Ken Schaefer Ken at adOpenStatic.com
Tue Jul 10 01:36:37 CDT 2007


Huh?

Any decent IDE has an inbuilt debugger than you can use to do just-in-time debugging. And compartmentalising/modularising your code makes it *easier* to debug, not harder.

How do you run unit tests or stub your code if you have everything in one huge block?

If you have nice class libraries for common functionality, it becomes very, very easy to test each block, and isolate where you errors are occurring.

Cheers
Ken

-----Original Message-----
From: thelist-bounces at lists.evolt.org [mailto:thelist-bounces at lists.evolt.org] On Behalf Of j s
Sent: Tuesday, 10 July 2007 3:17 AM
To: thelist at lists.evolt.org
Subject: Re: [thelist] Web Dev Program

Yes it's easier to keep things consistent when you modularize components.  And I definetly understand if your doing a shopping cart the line count would be low.  This is more complicated stuff.  The down side is when big chunks of the asp code are compartmentalized debugging isn't alot of fun.
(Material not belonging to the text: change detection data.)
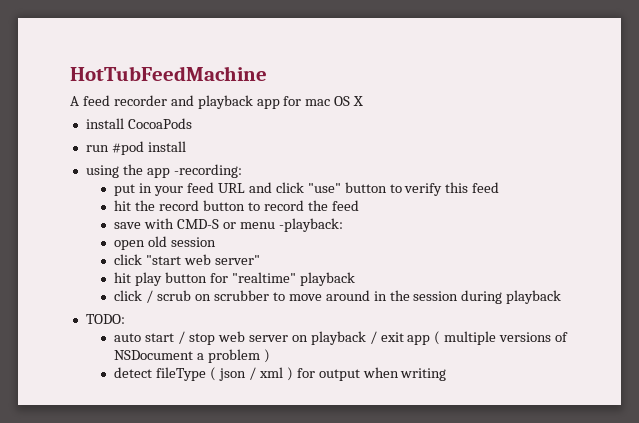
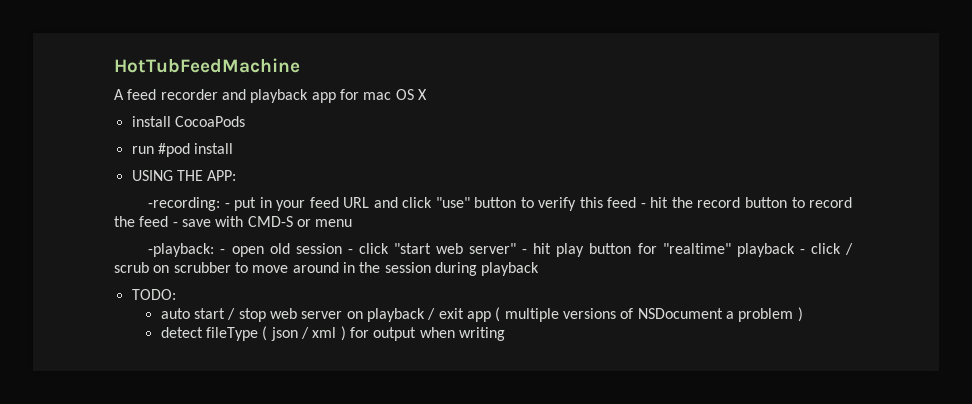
- using the app -recording:
- put in your feed URL and click "use" button to verify this feed
- hit the record button to record the feed
- save with CMD-S or menu -playback:
- open old session
- click "start web server"
- hit play button for "realtime" playback
- click / scrub on scrubber to move around in the session during playback
+ USING THE APP:
+ -recording: - put in your feed URL and click "use" button to verify this feed - hit the record button to record the feed - save with CMD-S or menu
+ -playback: - open old session - click "start web server" - hit play button for "realtime" playback - click / scrub on scrubber to move around in the session during playback

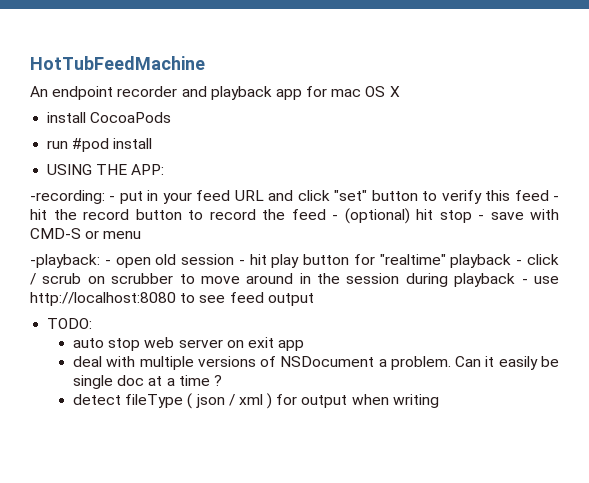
- A feed recorder and playback app for mac OS X
+ An endpoint recorder and playback app for mac OS X
- -recording: - put in your feed URL and click "use" button to verify this feed - hit the record button to record the feed - save with CMD-S or menu
+ -recording: - put in your feed URL and click "set" button to verify this feed - hit the record button to record the feed - (optional) hit stop - save with CMD-S or menu
- -playback: - open old session - click "start web server" - hit play button for "realtime" playback - click / scrub on scrubber to move around in the session during playback
+ -playback: - open old session - hit play button for "realtime" playback - click / scrub on scrubber to move around in the session during playback - use http://localhost:8080 to see feed output
- auto start / stop web server on playback / exit app ( multiple versions of NSDocument a problem )
+ auto stop web server on exit app
+ deal with multiple versions of NSDocument a problem. Can it easily be single doc at a time ?

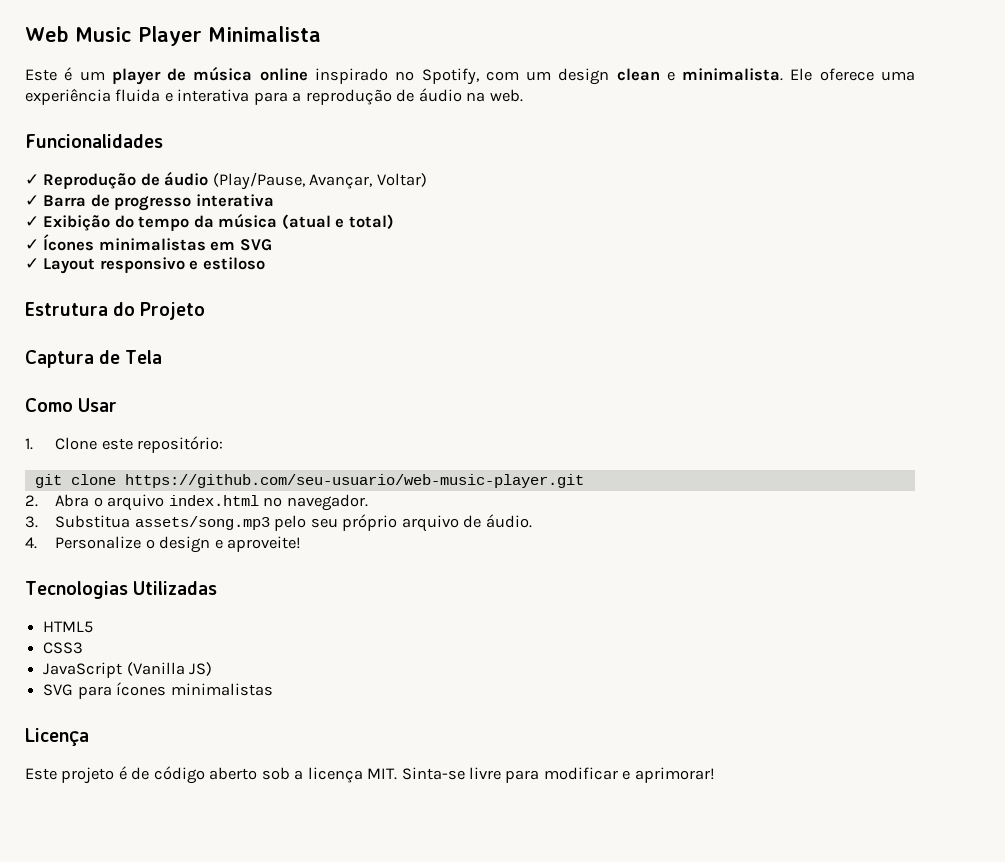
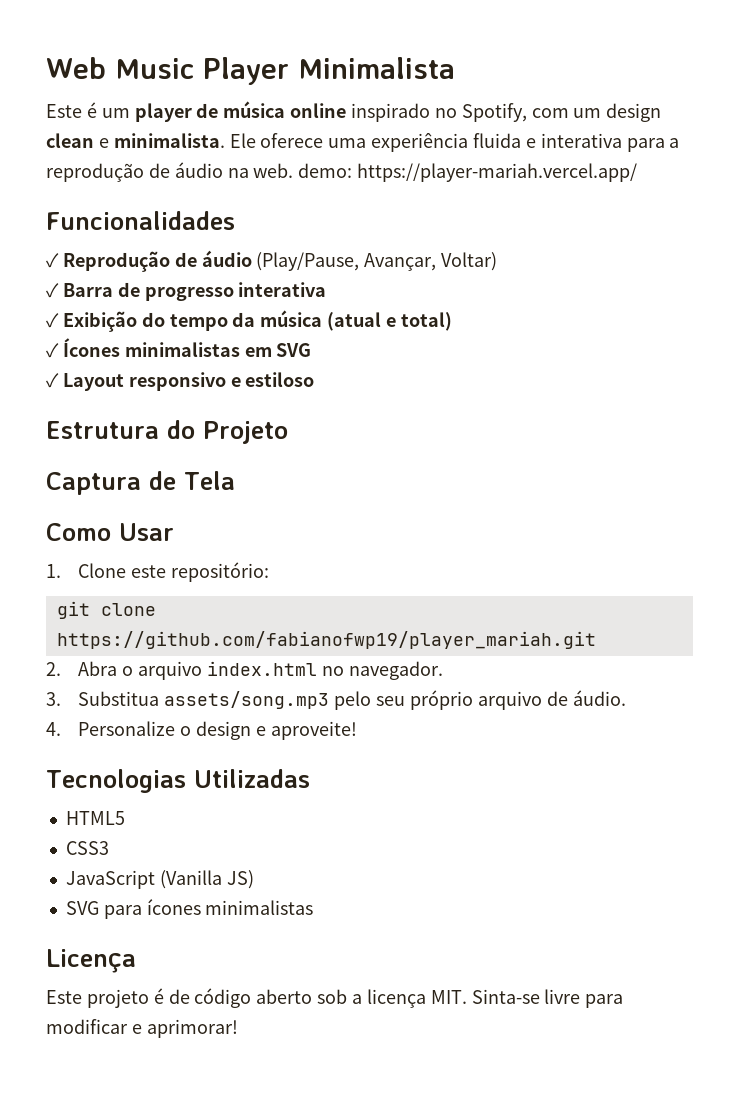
- Ele oferece uma experiência fluida e interativa para a reprodução de áudio na web.
+ Ele oferece uma experiência fluida e interativa para a reprodução de áudio na web. demo: https://player-mariah.vercel.app/
- git clone https://github.com/seu-usuario/web-music-player.git
+ git clone https://github.com/fabianofwp19/player_mariah.git

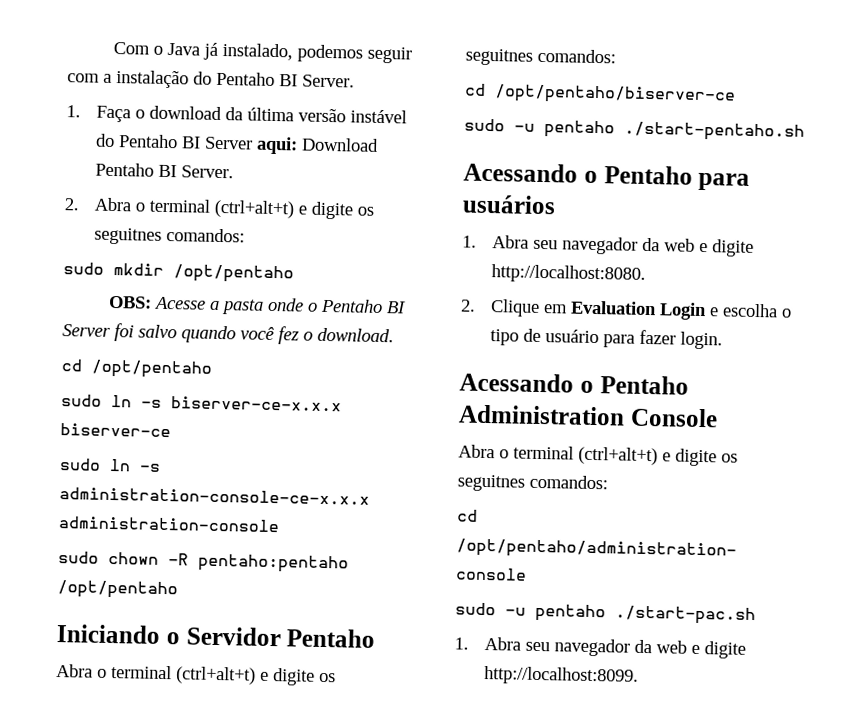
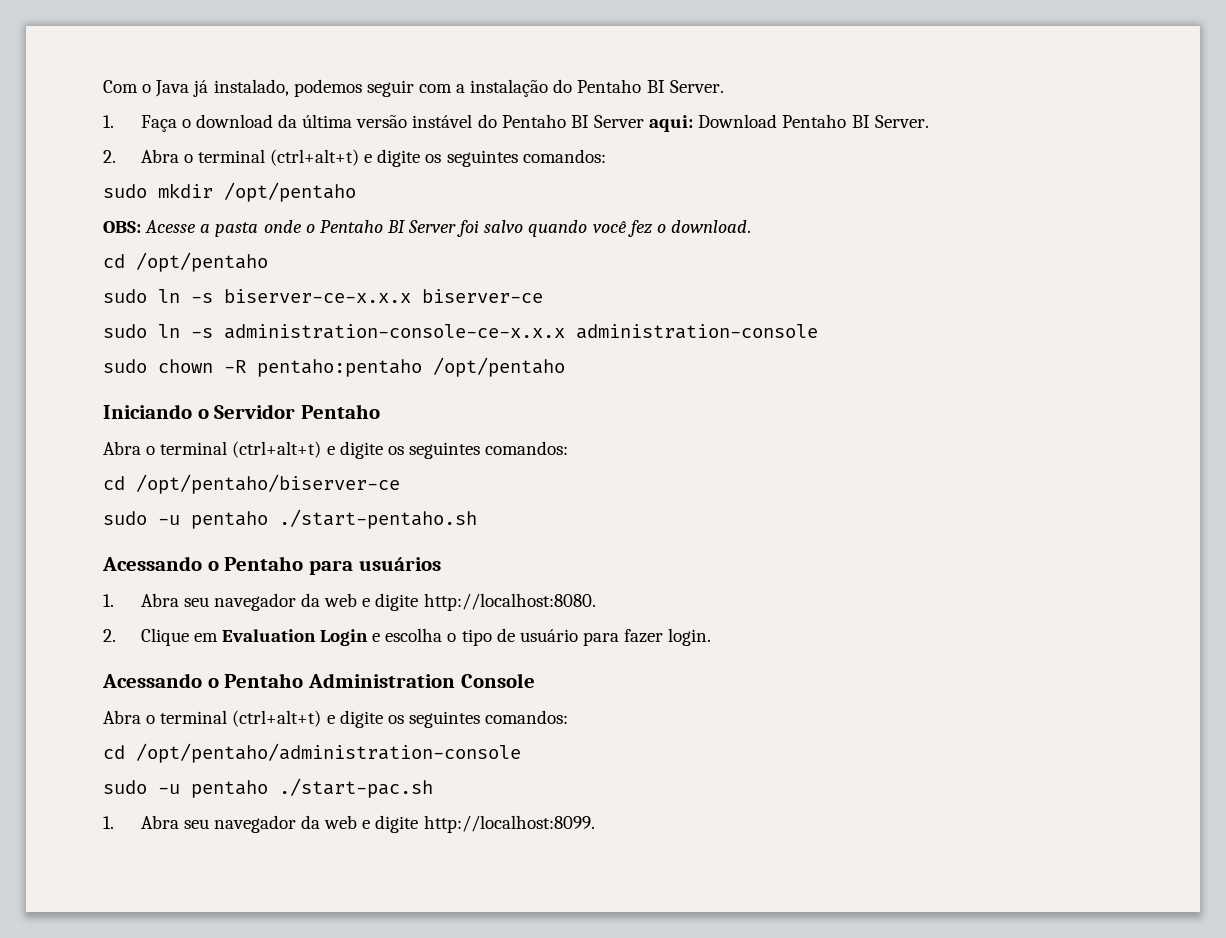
- 2. Abra o terminal (ctrl+alt+t) e digite os seguitnes comandos:
+ 2. Abra o terminal (ctrl+alt+t) e digite os seguintes comandos:
  Iniciando o Servidor Pentaho
- Abra o terminal (ctrl+alt+t) e digite os seguitnes comandos:
+ Abra o terminal (ctrl+alt+t) e digite os seguintes comandos:
  Acessando o Pentaho Administration Console
- Abra o terminal (ctrl+alt+t) e digite os seguitnes comandos:
+ Abra o terminal (ctrl+alt+t) e digite os seguintes comandos:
Thanks for the suggestions.


----- Original Message ----
From: Hassan Schroeder <hassan.schroeder at gmail.com>
To: "thelist at lists.evolt.org" <thelist at lists.evolt.org>
Sent: Monday, July 9, 2007 12:03:43 PM
Subject: Re: [thelist] Web Dev Program


On 7/9/07, j s <jslist at sbcglobal.net> wrote:
> But when your code goes over 500 lines it's a lot easier to do
> some stuff with a gui editor like dreamweaver.

I've never found it easier, but that's personal preference. :-)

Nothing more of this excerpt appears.